Exercise aim —
For the word "model", state how many lines of the data include it. Respond with the number only.

Data extracts —
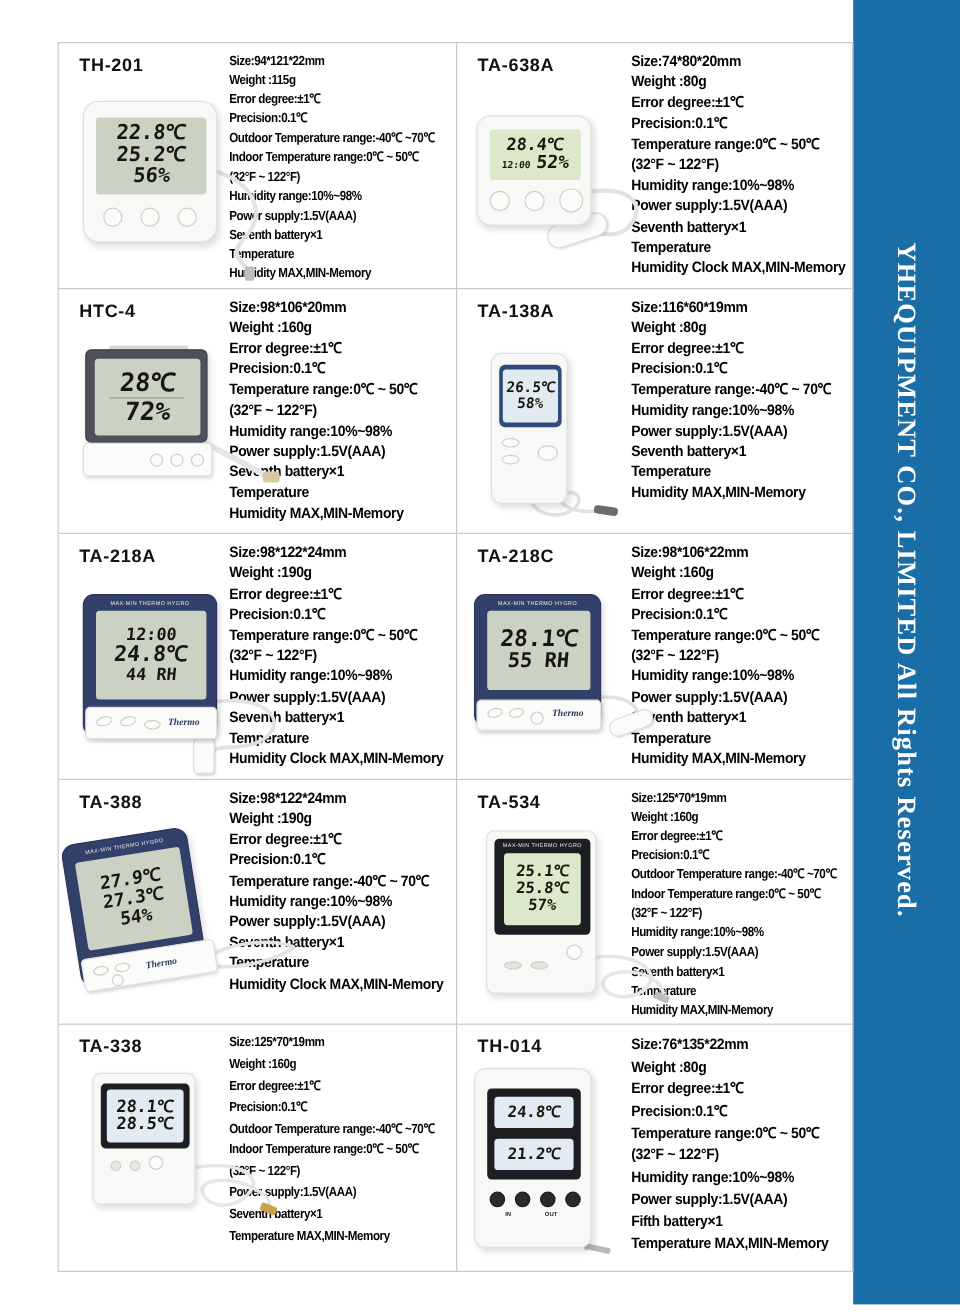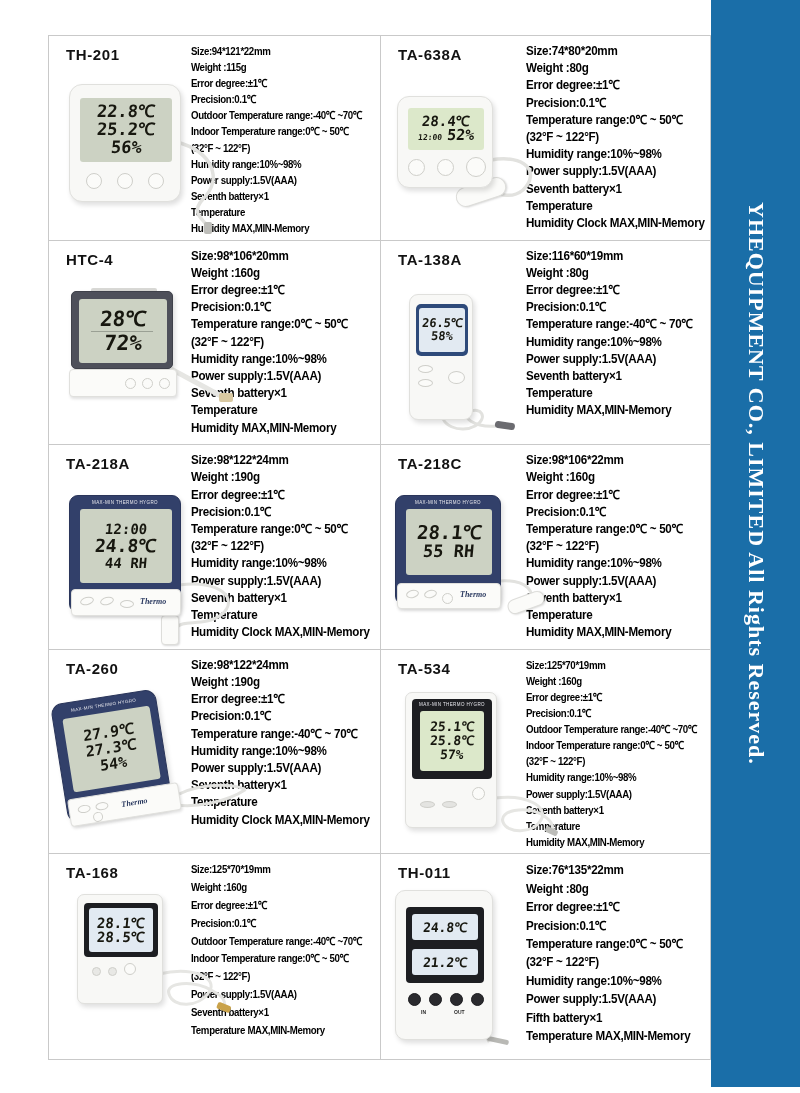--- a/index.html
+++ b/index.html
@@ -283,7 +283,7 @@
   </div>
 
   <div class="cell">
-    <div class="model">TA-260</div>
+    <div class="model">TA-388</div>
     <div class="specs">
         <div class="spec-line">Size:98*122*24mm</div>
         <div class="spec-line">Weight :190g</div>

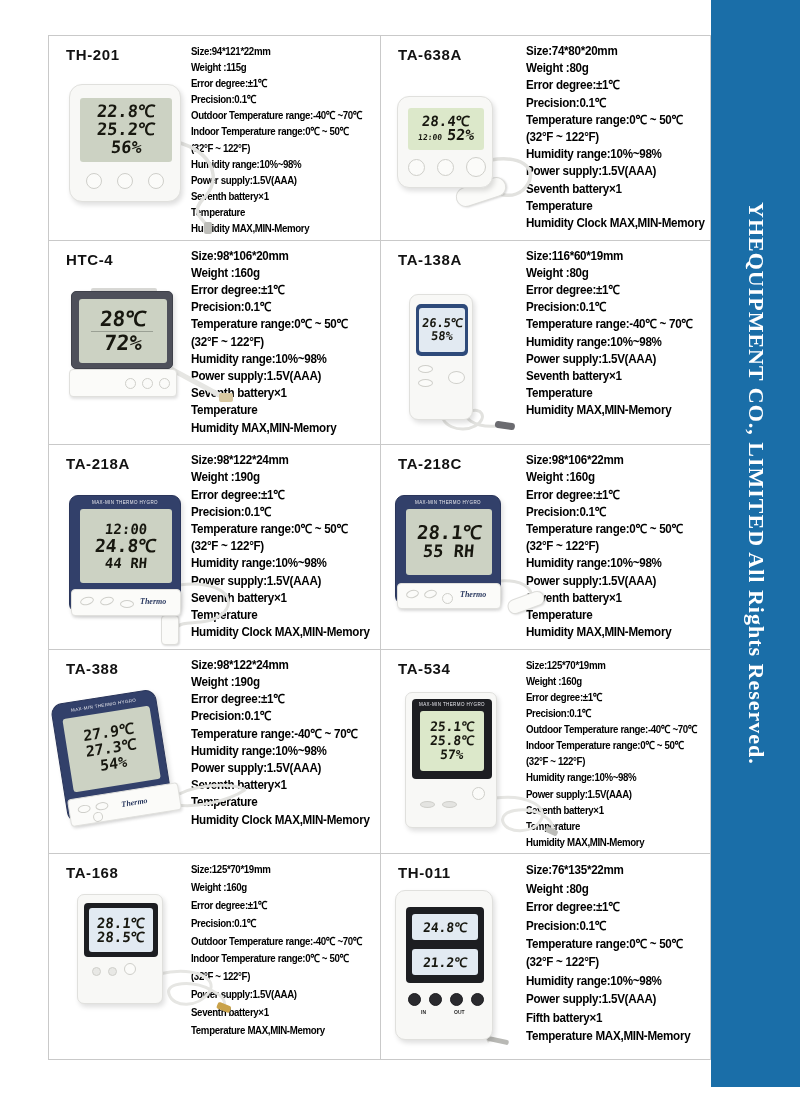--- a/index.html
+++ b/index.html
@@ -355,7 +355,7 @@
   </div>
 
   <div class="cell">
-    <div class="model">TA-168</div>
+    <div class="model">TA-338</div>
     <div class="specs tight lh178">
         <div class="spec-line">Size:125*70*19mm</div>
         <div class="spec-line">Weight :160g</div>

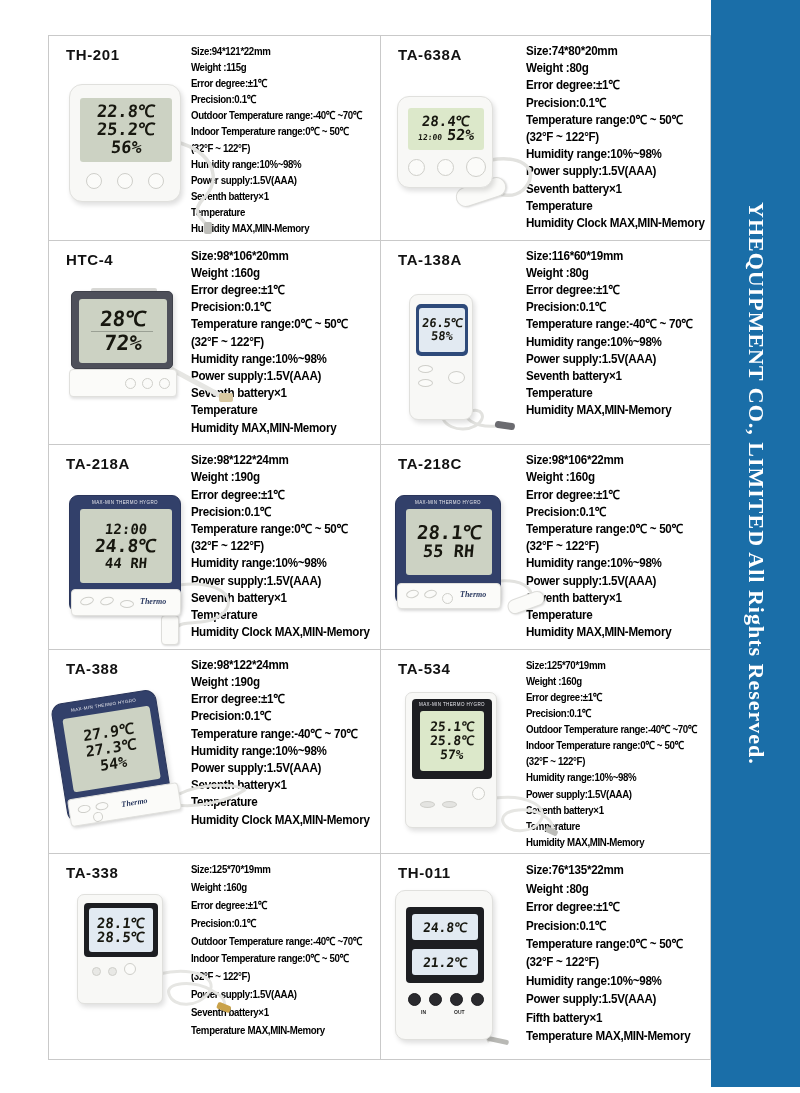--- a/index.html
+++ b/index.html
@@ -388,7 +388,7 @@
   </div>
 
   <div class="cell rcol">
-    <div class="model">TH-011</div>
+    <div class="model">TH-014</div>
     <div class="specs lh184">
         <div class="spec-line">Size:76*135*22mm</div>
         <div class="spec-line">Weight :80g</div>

Answer to the problem —
6